_Input_:
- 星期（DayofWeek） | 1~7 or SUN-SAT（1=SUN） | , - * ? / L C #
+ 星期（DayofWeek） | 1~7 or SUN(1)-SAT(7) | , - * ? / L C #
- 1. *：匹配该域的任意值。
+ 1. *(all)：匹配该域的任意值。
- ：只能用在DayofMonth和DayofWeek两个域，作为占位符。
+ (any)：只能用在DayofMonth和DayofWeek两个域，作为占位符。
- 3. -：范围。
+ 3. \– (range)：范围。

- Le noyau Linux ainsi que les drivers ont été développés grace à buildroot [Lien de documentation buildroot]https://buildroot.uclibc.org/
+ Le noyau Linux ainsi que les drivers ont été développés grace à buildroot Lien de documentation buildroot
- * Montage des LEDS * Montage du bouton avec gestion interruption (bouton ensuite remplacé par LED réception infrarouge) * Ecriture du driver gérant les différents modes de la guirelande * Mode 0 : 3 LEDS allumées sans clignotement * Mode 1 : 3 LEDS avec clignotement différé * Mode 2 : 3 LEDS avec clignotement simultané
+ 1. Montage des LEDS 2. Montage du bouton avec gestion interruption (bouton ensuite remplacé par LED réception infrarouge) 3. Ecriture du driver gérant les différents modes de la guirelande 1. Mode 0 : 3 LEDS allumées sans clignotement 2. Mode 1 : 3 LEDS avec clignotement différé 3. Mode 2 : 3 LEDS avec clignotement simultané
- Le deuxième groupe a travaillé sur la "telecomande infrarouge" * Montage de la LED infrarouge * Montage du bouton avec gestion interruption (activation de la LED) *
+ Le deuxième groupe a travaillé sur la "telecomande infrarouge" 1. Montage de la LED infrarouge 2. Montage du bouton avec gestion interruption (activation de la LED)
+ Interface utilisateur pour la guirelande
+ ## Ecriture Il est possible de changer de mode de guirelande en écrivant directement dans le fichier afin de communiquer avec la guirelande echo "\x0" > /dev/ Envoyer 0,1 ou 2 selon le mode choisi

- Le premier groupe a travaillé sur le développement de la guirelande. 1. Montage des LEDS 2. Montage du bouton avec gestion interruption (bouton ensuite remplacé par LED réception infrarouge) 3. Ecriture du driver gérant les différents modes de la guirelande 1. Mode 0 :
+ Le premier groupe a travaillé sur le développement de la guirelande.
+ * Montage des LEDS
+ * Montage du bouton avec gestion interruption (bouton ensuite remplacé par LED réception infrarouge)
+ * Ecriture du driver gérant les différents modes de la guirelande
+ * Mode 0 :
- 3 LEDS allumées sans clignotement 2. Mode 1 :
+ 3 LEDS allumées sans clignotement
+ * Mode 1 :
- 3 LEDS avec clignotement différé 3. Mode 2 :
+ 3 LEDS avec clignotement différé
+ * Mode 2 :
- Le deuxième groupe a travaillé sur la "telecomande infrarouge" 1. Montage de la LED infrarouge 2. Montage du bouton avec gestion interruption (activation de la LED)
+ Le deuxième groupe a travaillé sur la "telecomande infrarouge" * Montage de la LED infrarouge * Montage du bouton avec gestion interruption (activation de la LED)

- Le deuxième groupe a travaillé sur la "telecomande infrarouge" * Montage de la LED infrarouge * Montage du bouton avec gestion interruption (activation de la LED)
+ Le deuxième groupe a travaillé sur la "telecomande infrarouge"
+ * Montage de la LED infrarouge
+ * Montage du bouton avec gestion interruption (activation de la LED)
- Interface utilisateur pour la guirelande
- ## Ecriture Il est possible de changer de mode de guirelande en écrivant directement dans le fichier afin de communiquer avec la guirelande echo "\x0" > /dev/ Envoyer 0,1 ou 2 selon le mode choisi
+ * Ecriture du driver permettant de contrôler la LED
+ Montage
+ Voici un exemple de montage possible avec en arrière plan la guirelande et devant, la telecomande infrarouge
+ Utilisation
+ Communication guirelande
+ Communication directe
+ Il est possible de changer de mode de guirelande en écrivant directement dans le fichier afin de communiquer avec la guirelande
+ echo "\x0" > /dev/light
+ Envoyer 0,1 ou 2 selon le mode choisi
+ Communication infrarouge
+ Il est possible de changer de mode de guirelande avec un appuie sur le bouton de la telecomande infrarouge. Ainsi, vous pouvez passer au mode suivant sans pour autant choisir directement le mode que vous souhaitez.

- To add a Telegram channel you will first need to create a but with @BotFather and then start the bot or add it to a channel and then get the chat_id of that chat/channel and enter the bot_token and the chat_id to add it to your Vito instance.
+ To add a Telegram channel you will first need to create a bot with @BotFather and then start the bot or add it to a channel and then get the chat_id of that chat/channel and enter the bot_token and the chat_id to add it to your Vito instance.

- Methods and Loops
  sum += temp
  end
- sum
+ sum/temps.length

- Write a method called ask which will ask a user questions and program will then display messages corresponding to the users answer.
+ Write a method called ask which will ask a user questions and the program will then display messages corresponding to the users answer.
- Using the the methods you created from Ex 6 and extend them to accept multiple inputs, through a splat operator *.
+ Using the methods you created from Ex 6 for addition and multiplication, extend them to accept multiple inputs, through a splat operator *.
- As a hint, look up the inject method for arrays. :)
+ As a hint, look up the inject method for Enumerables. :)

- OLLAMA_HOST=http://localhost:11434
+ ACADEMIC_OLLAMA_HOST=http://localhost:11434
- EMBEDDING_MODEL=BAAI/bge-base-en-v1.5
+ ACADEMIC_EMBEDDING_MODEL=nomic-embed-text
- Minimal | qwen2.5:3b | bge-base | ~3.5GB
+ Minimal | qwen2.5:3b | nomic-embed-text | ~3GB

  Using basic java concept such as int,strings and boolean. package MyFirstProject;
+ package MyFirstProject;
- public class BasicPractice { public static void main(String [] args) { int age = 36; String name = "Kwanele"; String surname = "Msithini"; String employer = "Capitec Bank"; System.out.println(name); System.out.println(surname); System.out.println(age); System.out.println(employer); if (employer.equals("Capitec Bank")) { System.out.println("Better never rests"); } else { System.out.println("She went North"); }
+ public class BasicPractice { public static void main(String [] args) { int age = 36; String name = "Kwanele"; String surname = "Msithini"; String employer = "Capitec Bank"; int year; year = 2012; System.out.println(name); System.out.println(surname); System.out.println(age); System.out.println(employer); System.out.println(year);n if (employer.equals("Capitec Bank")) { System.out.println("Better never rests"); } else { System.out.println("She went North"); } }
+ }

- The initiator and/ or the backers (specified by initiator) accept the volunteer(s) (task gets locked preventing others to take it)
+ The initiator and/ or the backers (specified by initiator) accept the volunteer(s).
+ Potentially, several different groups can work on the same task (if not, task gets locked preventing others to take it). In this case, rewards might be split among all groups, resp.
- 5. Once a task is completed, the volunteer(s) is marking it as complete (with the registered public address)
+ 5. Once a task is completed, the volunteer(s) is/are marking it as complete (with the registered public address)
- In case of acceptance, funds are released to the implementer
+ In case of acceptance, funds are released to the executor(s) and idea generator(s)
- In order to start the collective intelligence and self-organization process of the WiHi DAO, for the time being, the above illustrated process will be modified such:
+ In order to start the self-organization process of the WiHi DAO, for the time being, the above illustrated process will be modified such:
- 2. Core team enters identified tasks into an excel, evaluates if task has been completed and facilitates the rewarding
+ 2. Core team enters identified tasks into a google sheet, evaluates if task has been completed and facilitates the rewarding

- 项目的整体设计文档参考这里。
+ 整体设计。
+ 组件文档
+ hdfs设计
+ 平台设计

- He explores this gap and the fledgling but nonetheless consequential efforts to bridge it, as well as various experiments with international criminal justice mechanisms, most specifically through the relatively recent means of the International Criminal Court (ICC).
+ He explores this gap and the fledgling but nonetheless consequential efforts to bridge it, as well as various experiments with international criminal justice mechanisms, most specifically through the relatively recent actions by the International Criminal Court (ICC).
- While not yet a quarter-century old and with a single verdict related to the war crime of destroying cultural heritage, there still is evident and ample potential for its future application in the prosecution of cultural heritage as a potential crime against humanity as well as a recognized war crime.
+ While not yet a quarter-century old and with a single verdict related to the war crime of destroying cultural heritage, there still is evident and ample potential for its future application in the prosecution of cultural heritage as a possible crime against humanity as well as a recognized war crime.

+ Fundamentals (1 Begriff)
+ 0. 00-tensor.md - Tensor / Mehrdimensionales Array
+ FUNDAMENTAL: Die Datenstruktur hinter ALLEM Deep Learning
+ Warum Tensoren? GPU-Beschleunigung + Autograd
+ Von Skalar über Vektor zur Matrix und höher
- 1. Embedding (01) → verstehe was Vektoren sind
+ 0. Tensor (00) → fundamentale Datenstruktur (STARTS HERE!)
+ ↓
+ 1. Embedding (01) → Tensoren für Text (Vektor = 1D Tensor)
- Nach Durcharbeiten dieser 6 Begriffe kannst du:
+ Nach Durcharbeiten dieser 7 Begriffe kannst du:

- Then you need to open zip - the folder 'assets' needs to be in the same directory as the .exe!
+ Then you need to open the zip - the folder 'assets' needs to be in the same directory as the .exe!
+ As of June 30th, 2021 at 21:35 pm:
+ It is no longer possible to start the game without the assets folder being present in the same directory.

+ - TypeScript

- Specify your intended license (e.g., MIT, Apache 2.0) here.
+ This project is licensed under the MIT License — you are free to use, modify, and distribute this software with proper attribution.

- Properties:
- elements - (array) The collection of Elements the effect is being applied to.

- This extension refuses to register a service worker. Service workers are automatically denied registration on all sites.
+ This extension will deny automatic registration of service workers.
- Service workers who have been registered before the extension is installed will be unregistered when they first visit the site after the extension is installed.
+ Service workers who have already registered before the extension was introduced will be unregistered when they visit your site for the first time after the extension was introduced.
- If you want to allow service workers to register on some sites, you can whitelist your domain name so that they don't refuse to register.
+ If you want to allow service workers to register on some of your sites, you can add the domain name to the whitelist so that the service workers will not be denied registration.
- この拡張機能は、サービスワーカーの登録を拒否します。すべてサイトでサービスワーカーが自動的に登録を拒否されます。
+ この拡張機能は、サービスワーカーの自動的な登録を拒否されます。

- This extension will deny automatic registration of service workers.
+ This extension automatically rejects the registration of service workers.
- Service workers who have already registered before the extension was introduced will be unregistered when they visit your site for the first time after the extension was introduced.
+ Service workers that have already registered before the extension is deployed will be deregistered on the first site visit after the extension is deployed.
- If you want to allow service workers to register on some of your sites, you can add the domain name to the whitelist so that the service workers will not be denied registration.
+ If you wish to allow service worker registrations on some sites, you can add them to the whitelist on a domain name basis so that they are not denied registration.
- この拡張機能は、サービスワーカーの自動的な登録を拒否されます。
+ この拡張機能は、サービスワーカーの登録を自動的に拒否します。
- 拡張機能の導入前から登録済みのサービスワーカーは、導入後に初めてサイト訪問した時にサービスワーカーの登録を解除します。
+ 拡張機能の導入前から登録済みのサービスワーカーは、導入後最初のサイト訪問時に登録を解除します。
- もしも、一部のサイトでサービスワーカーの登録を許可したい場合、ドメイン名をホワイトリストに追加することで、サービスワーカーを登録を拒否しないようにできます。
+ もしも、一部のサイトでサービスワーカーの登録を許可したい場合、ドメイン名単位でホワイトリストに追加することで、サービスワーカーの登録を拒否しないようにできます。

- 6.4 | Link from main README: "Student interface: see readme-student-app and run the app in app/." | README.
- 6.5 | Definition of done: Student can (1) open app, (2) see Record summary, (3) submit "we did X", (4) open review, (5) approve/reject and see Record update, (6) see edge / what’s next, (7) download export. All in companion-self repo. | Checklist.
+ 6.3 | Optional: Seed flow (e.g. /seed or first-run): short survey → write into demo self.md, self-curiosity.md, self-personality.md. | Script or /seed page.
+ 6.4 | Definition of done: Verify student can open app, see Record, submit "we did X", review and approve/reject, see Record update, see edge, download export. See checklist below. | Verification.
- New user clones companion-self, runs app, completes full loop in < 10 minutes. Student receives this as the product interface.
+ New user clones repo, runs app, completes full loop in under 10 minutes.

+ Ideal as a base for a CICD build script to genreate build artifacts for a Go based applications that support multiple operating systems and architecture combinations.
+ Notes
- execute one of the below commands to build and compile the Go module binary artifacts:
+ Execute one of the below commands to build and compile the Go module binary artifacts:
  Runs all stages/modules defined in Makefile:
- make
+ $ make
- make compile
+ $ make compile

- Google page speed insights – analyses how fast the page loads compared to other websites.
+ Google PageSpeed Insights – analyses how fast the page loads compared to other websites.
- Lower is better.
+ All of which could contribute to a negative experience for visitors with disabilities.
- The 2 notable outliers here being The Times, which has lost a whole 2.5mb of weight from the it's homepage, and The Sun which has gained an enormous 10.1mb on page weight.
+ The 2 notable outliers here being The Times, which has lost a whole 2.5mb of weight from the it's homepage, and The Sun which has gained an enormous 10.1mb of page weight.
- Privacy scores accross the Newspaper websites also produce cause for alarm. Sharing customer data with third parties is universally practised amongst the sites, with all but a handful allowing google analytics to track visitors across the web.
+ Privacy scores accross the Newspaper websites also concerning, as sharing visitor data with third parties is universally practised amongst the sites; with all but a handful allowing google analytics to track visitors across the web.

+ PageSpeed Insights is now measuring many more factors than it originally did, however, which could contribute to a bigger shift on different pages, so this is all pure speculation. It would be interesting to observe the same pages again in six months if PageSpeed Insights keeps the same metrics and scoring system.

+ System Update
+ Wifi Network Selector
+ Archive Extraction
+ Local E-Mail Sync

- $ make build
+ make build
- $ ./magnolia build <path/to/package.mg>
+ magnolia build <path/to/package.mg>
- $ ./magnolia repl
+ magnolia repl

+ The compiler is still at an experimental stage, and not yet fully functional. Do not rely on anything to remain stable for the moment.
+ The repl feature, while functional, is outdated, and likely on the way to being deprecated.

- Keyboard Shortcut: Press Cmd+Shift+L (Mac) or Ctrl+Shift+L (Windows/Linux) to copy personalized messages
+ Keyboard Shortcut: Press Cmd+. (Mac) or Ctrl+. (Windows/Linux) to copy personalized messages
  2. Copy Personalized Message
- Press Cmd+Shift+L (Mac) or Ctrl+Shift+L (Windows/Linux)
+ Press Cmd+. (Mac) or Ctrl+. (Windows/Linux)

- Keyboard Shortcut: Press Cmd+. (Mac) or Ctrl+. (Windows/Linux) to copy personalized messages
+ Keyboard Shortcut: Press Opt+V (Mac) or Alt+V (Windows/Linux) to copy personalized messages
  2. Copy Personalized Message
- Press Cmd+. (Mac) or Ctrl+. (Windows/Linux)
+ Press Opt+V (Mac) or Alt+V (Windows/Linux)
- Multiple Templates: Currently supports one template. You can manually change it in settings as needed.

_What you are asked to do_: Each line in the entries above, starting at the line with "Tensor / Mehrdimensionales Array" and ending at the line with "Durcharbeiten dieser 7", is to be printed exactly, and only those lines.

_Your solution_:
+ 0. 00-tensor.md - Tensor / Mehrdimensionales Array
+ FUNDAMENTAL: Die Datenstruktur hinter ALLEM Deep Learning
+ Warum Tensoren? GPU-Beschleunigung + Autograd
+ Von Skalar über Vektor zur Matrix und höher
- 1. Embedding (01) → verstehe was Vektoren sind
+ 0. Tensor (00) → fundamentale Datenstruktur (STARTS HERE!)
+ ↓
+ 1. Embedding (01) → Tensoren für Text (Vektor = 1D Tensor)
- Nach Durcharbeiten dieser 6 Begriffe kannst du:
+ Nach Durcharbeiten dieser 7 Begriffe kannst du:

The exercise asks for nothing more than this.